• WORK REQUIRED:
Read through the lines below and copy the ones holding the string "Visual".

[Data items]
####
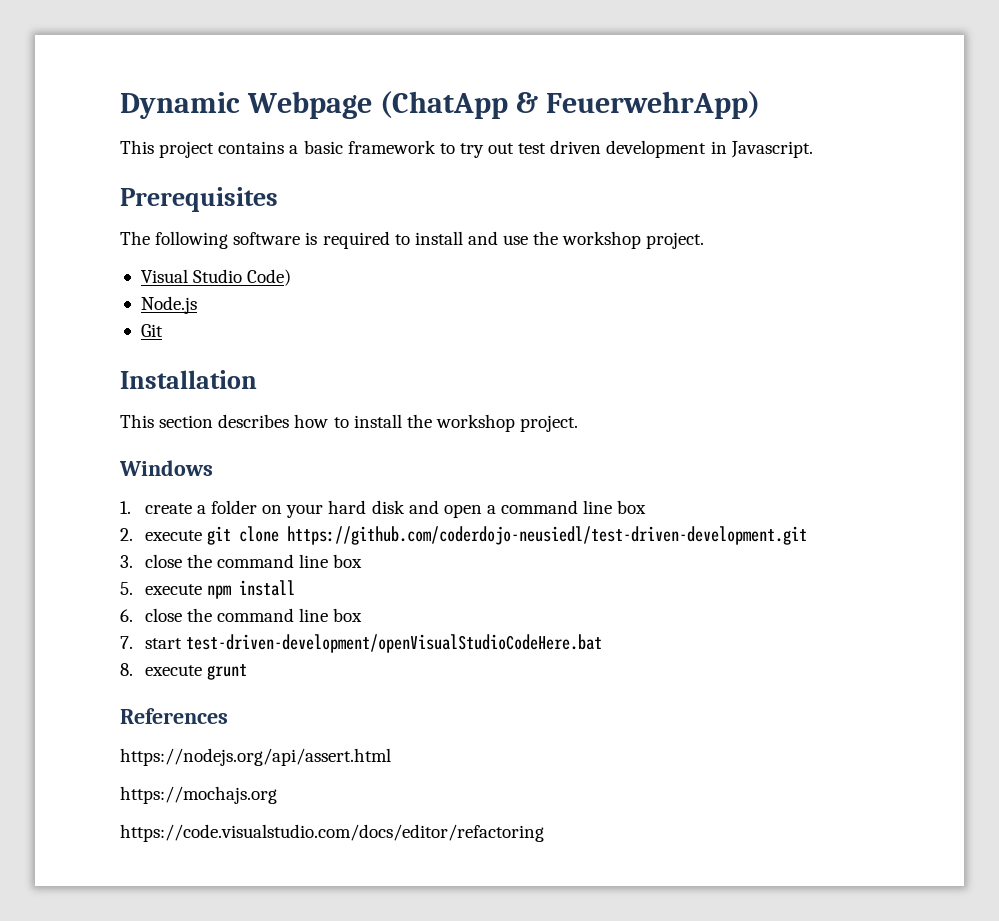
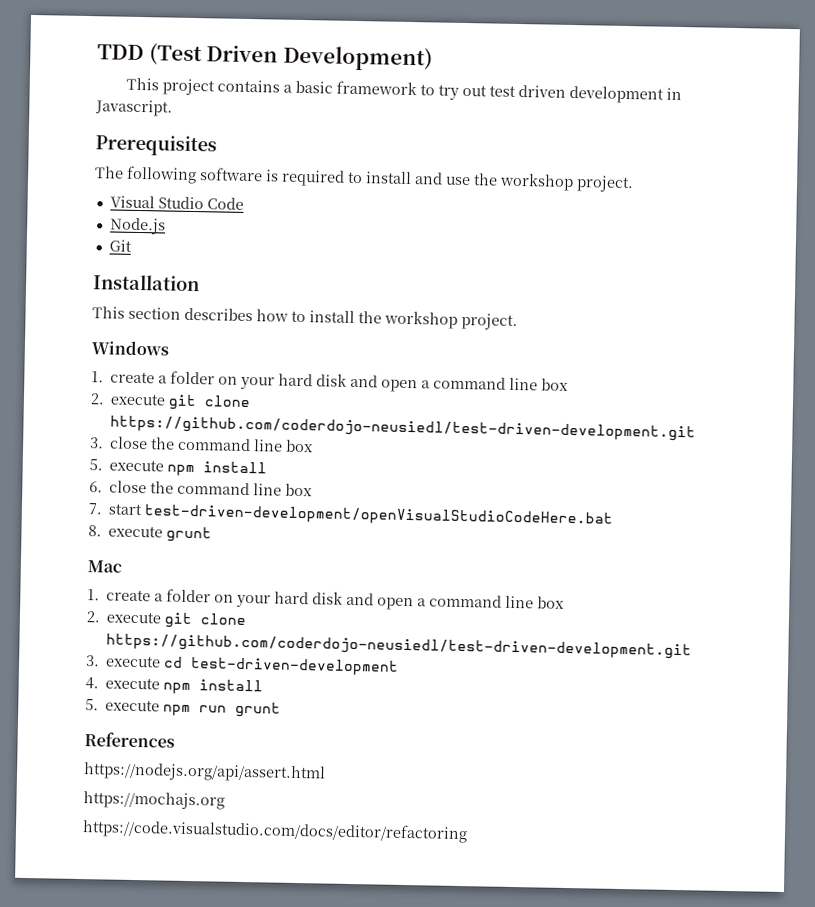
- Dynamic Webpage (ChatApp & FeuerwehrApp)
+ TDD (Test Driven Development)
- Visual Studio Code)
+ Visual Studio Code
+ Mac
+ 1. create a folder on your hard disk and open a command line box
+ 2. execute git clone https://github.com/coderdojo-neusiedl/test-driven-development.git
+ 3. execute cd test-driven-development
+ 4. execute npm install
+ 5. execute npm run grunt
####
• RESULT OF THE TASK:
- Visual Studio Code)
+ Visual Studio Code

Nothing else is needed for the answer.